I know that this seems obvious, but I’ve been walking for exercise for a long time.  I thought I knew my pace.  On top of that, years of competitive sports taught me to push yourself to your limit.  Don’t give up.  Keep going.  No pain no gain. So, when I hit my exhaustion point, it never occurred to me to just slow down.  I only saw two options: keep going at my current speed or give up.  Neither one seemed ideal.  Then Elijah presented option three: slow down.  Suddenly, I realized that my legs weren’t quite as exhausted as I thought.  I started noticing the gorgeous scenery again, and we made it all the way to the top.

View at the top.
At the Luxmore Hut. Made it to the top!

I guess what I learned from this hike is that it’s OK to slow down.  Not just when climbing mountains, but in life too.  Our culture breeds ambitious, success-driven people.  You aren’t working hard enough unless you are putting in more than your 40 hours a week.  Everyone should have a five-year plan.  While it is great to set goals and strive for success, it doesn’t all need to occur at a break-neck speed.  It’s OK to slow down a little and enjoy the journey.  You’ll still get where you need to be.

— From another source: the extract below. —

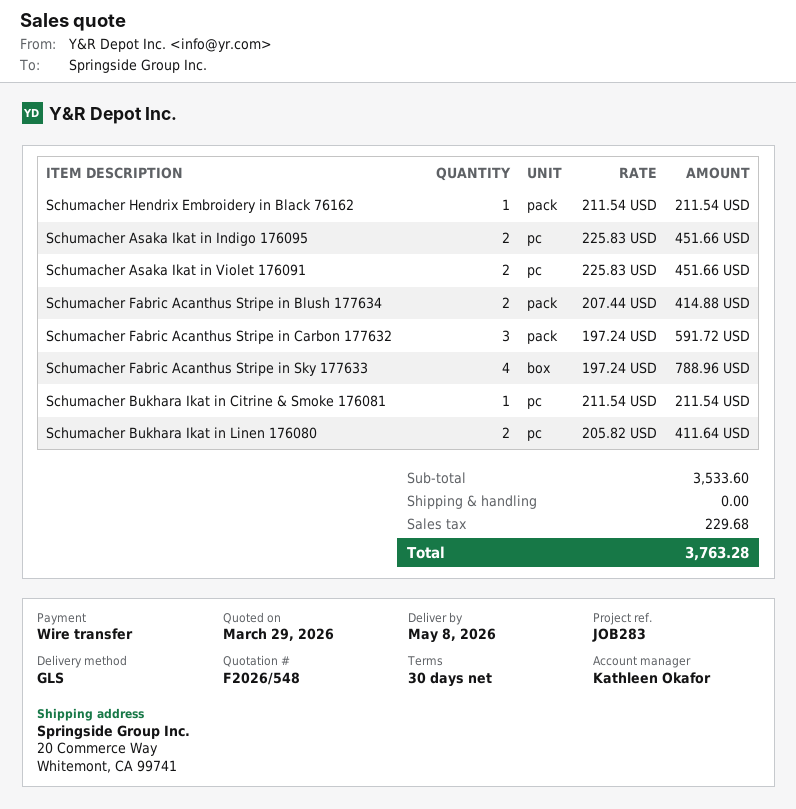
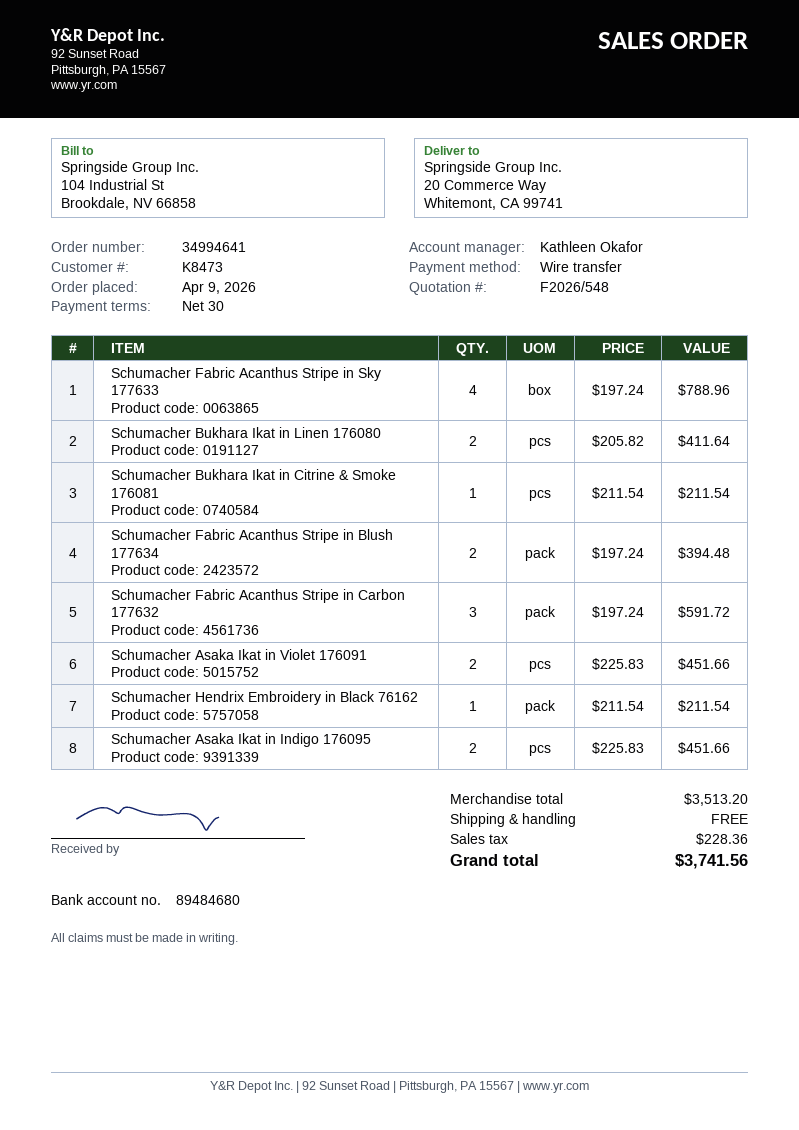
Schumacher Fabric Acanthus Stripe in Blush 177634: 2 x 207.44 = 414.88 -> 2 x 197.24 = 394.48
subtotal: 3533.60 -> 3513.20
tax: 229.68 -> 228.36
total: 3763.28 -> 3741.56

My mom recently read Michelle Obama’s book Becoming.  She’s been telling me for weeks now that I need to read it and accusing me of being something called a “box checker.”  Apparently, I am always trying to check the next box.  Well, I did start the book, but with packing up the house, moving to New Zealand, and trying to check off every box for what I am “supposed to see in New Zealand” I haven’t had much time to read.  So, maybe I’ll take my own advice and slow down a little and do some reading. Let’s see if my mom is right about this book. 🙂

5 thoughts on “Slowing Down in Fiordland

  1. Seeing these beautiful pictures and hearing about your trip makes me even more excited to get there. Can’t wait till March!
    Enjoy the book–especially while looking at the gorgeous views and sipping on some local pinot noir!

    Like

  2. I had to laugh reading about speed walking up a mountain. When I hike with your mom, it is almost sacrilegious to stop to rest.